* **Front-end code edit data**
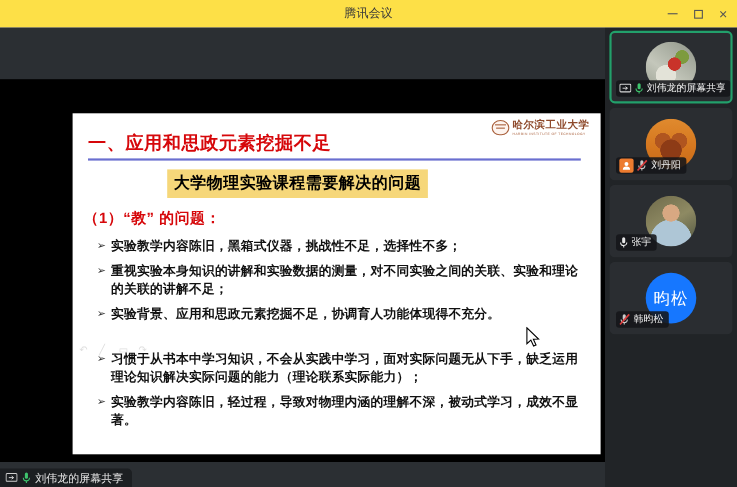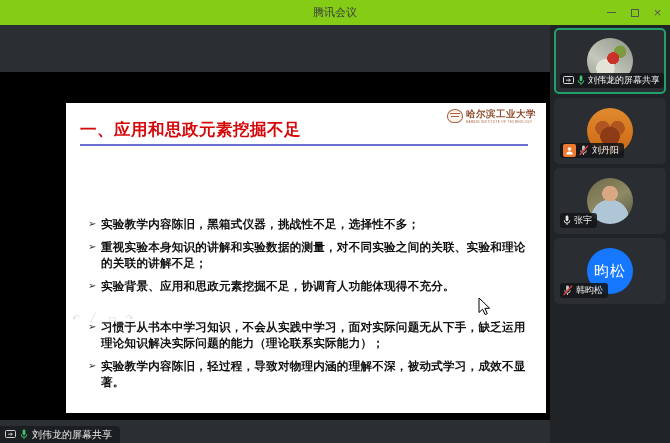--- a/index.html
+++ b/index.html
@@ -14,7 +14,7 @@
   
   .titlebar{
     position:absolute;left:0;top:0;width:670px;height:25px;
-    background:#84cc16;border-bottom:1px solid #dcdcdc;
+    background:#fde047;border-bottom:1px solid #dcdcdc;
   }
   .titlebar .tb-title{
     position:absolute;left:0;top:0;width:670px;height:25px;

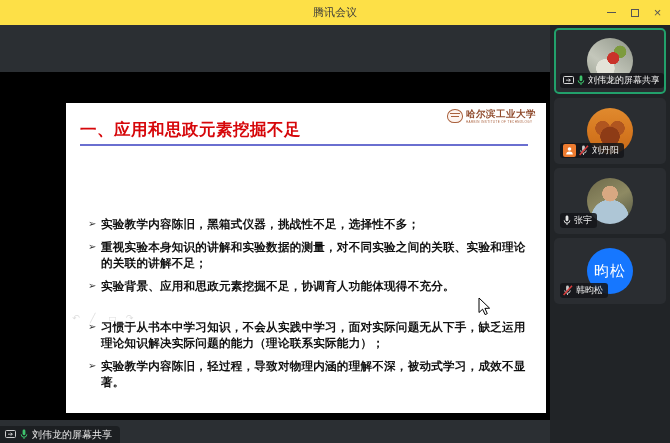--- a/index.html
+++ b/index.html
@@ -211,6 +211,7 @@
 
         <div class="slide-h1">一、应用和思政元素挖掘不足</div>
         <div class="slide-rule"></div>
+        <div class="slide-highlight">大学物理实验课程需要解决的问题</div>
 
         <div class="bullets b1">
           <div class="bullet">

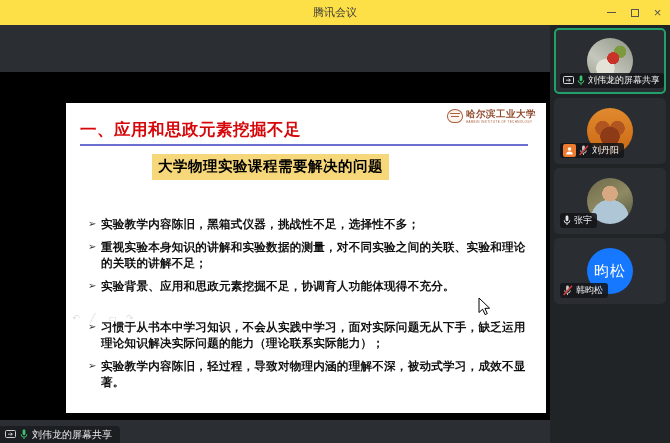--- a/index.html
+++ b/index.html
@@ -213,6 +213,7 @@
         <div class="slide-rule"></div>
         <div class="slide-highlight">大学物理实验课程需要解决的问题</div>
 
+        <div class="sec-label sec1">（1）“教” 的问题：</div>
         <div class="bullets b1">
           <div class="bullet">
             <span class="mark">➢</span>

* **Exercise requirements**
Restate each entry word for word, leaving out any pictures.

* **Answer to the problem**
--- a/index.html
+++ b/index.html
@@ -14,7 +14,7 @@
   
   .titlebar{
     position:absolute;left:0;top:0;width:670px;height:25px;
-    background:#84cc16;border-bottom:1px solid #dcdcdc;
+    background:#fde047;border-bottom:1px solid #dcdcdc;
   }
   .titlebar .tb-title{
     position:absolute;left:0;top:0;width:670px;height:25px;

--- a/index.html
+++ b/index.html
@@ -211,6 +211,7 @@
 
         <div class="slide-h1">一、应用和思政元素挖掘不足</div>
         <div class="slide-rule"></div>
+        <div class="slide-highlight">大学物理实验课程需要解决的问题</div>
 
         <div class="bullets b1">
           <div class="bullet">

--- a/index.html
+++ b/index.html
@@ -213,6 +213,7 @@
         <div class="slide-rule"></div>
         <div class="slide-highlight">大学物理实验课程需要解决的问题</div>
 
+        <div class="sec-label sec1">（1）“教” 的问题：</div>
         <div class="bullets b1">
           <div class="bullet">
             <span class="mark">➢</span>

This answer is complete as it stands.